# WHAT IS BEING ASKED:
Reproduce the entries verbatim; no pictures.

──────── ENTRIES SUPPLIED

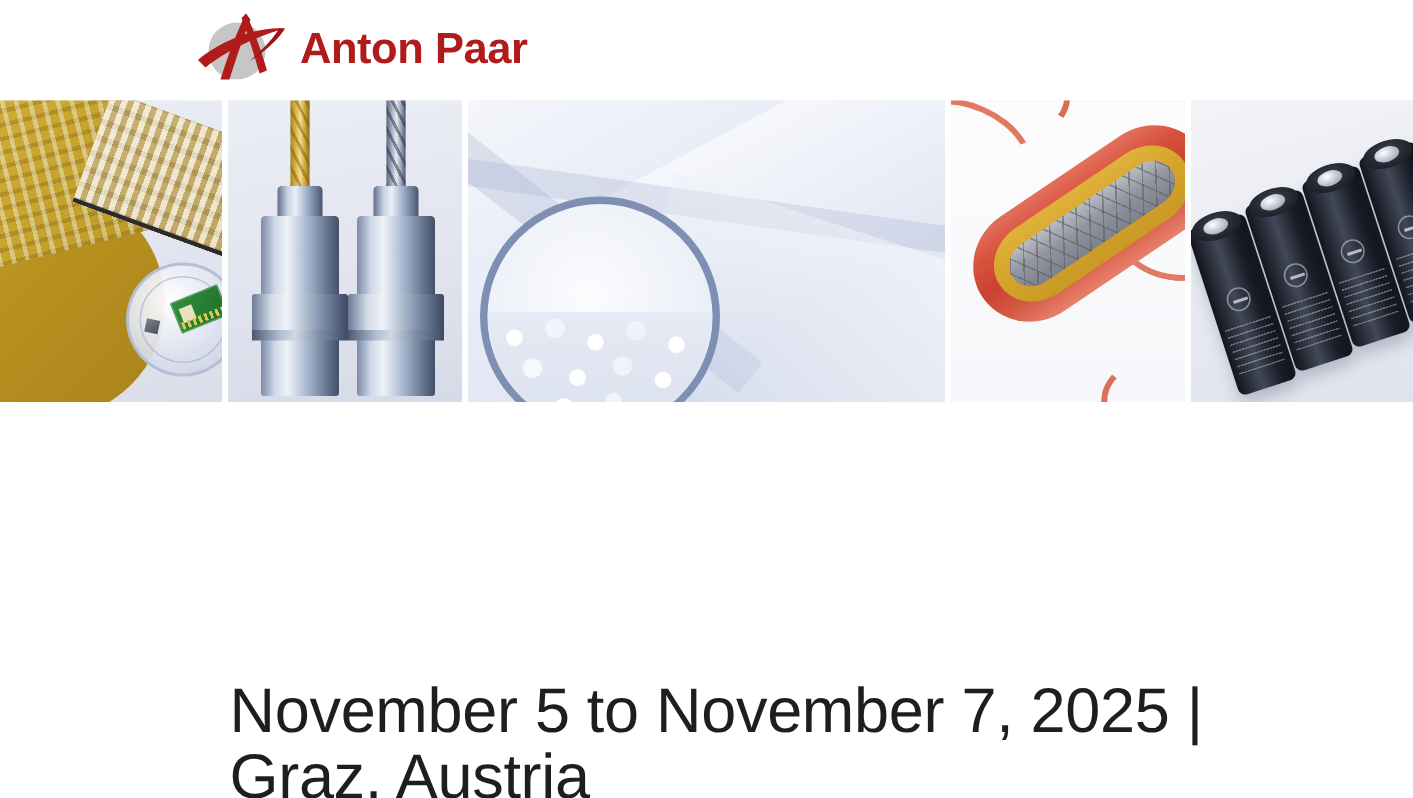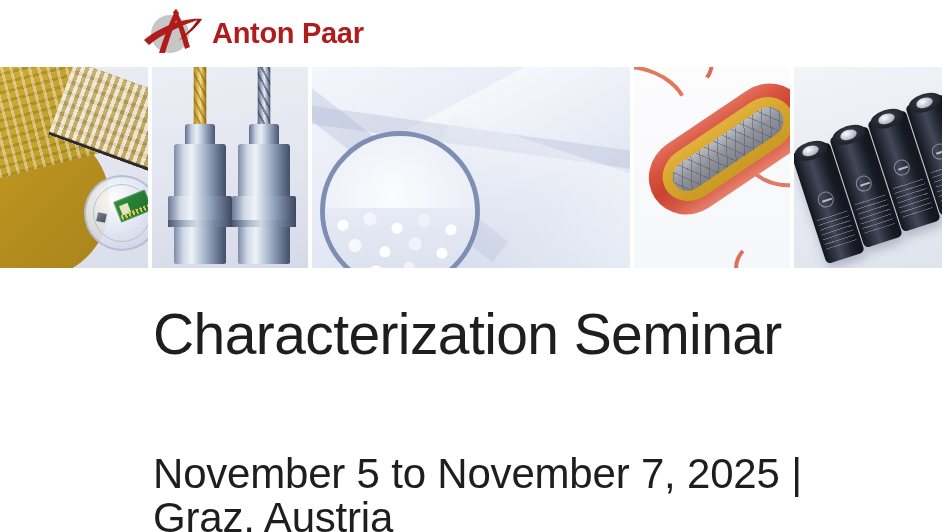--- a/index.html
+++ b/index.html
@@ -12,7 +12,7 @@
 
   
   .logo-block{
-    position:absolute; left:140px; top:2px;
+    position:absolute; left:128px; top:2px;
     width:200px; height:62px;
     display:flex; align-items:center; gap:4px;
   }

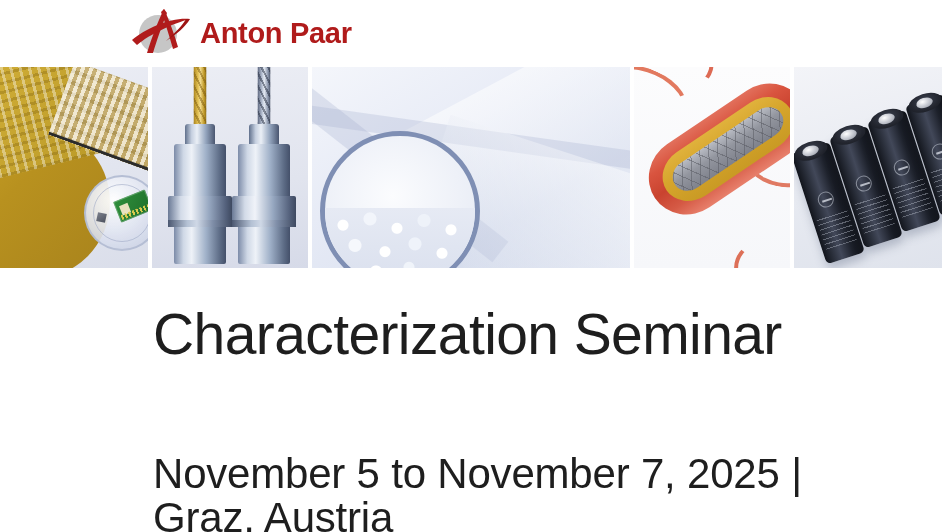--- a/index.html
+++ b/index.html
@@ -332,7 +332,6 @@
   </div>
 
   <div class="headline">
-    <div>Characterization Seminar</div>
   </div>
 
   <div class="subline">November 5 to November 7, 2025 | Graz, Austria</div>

────────────────

# ANSWER TO THIS PROBLEM:
--- a/index.html
+++ b/index.html
@@ -12,7 +12,7 @@
 
   
   .logo-block{
-    position:absolute; left:140px; top:2px;
+    position:absolute; left:128px; top:2px;
     width:200px; height:62px;
     display:flex; align-items:center; gap:4px;
   }

--- a/index.html
+++ b/index.html
@@ -332,7 +332,6 @@
   </div>
 
   <div class="headline">
-    <div>Characterization Seminar</div>
   </div>
 
   <div class="subline">November 5 to November 7, 2025 | Graz, Austria</div>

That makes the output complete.